For this post, I will implement Linear Regression in Python from scratch. We will start with the fundamental assumptions and mathematical foundations, and work straight through to implementation in Python.
Table of Contents
Note: for those who prefer video content, you can watch me work through the content in this article by scrolling to the bottom of this post.

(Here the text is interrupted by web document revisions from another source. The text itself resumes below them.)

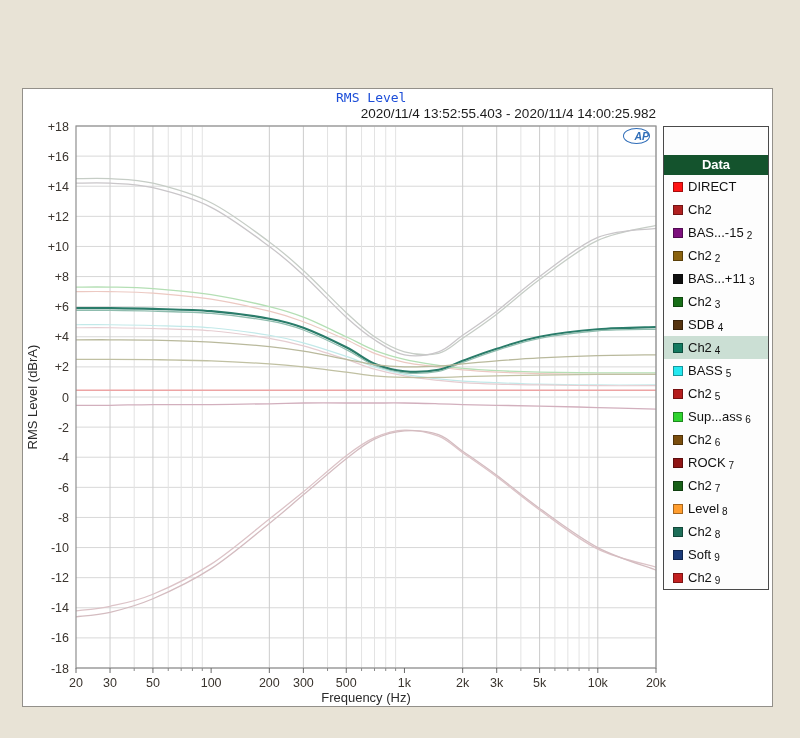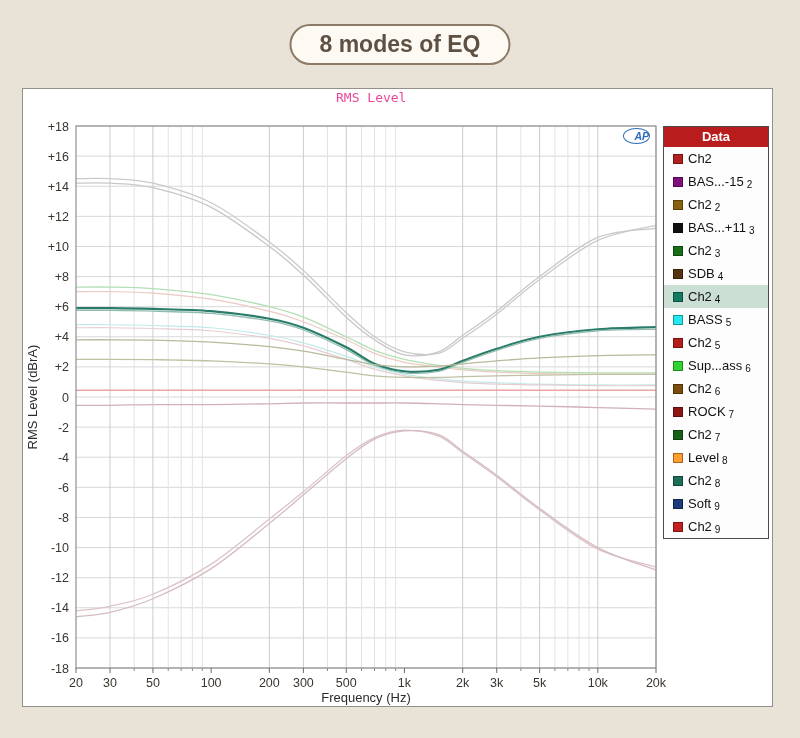"8 modes of EQ" div.badge { html: <div>8 modes of EQ</div> -> none }
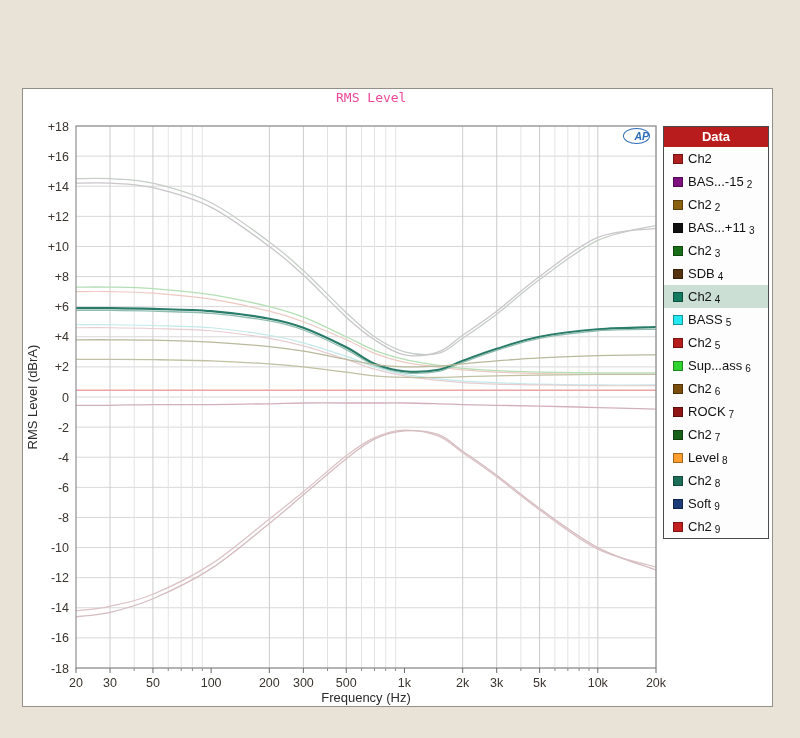"RMS Level" .chart-title { color: #ec4899 -> #1d4ed8 }
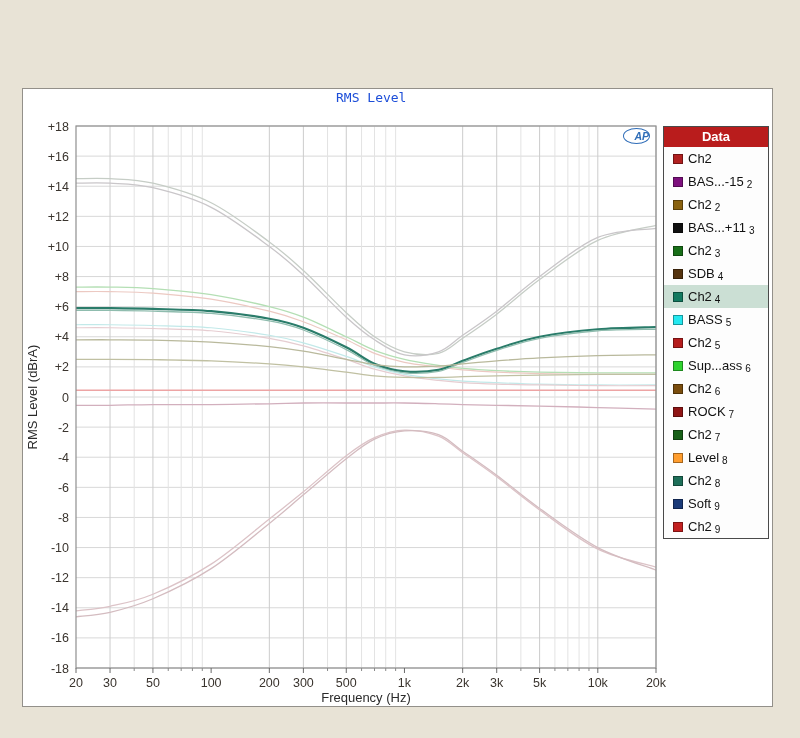"2020/11/4 13:52:55.403 - 2020/11/4" div.date-range { html: none -> <div>2020/11/4 13:52:55.403 - 2020/11/4 14:00:25.982</div> }
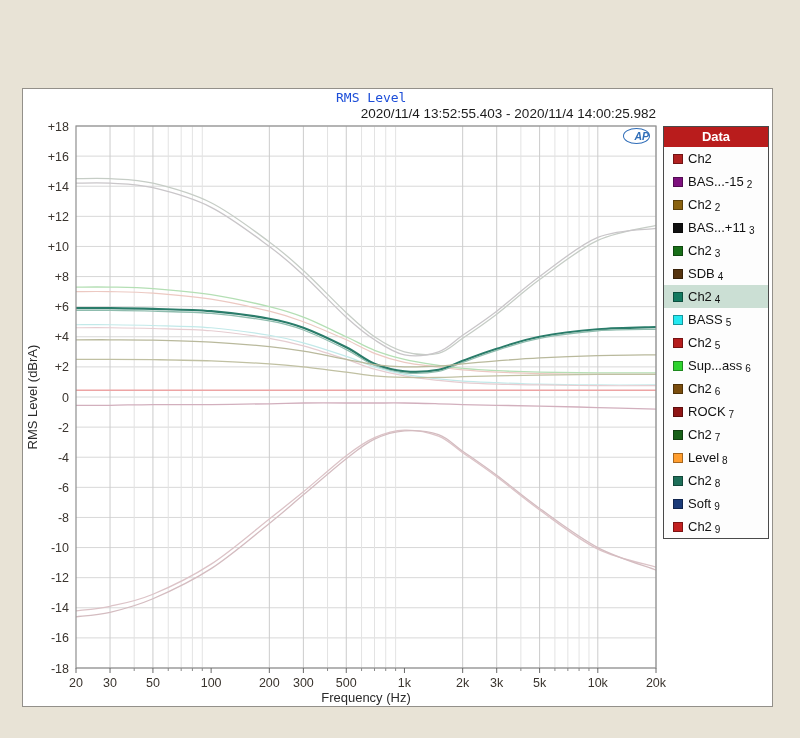"Data" div.legend-header { background: #b91c1c -> #14532d; margin-top: none -> 28px }
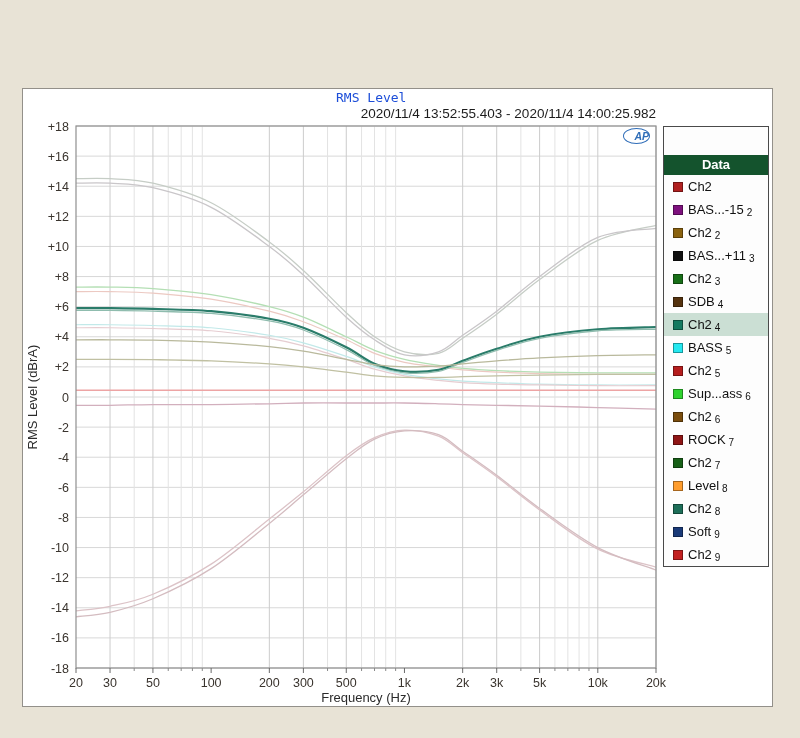"DIRECT" div.legend-row { html: none -> <div> <span></span> <span>DIRECT</span> </div> }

Motivation for Linear Regression
It is no secret that the past few years have seen a considerable rise in the interest in artificial intelligence and machine learning, much of it being fuelled by the developments in Deep Learning starting in the early 2000’s. This has caused simpler algorithms to be often overlooked by enthusiasts and beginners in the field. However, for many practical applications it is these simple algorithms that often perform best, and are much more interpretable. Here we’ll cover one of the simplest learning algorithms developed, linear regression. For any business application where a linear relationship exists between variables, this is a powerful technique for modelling the behaviour of the process, gaining insights, and generating predictions.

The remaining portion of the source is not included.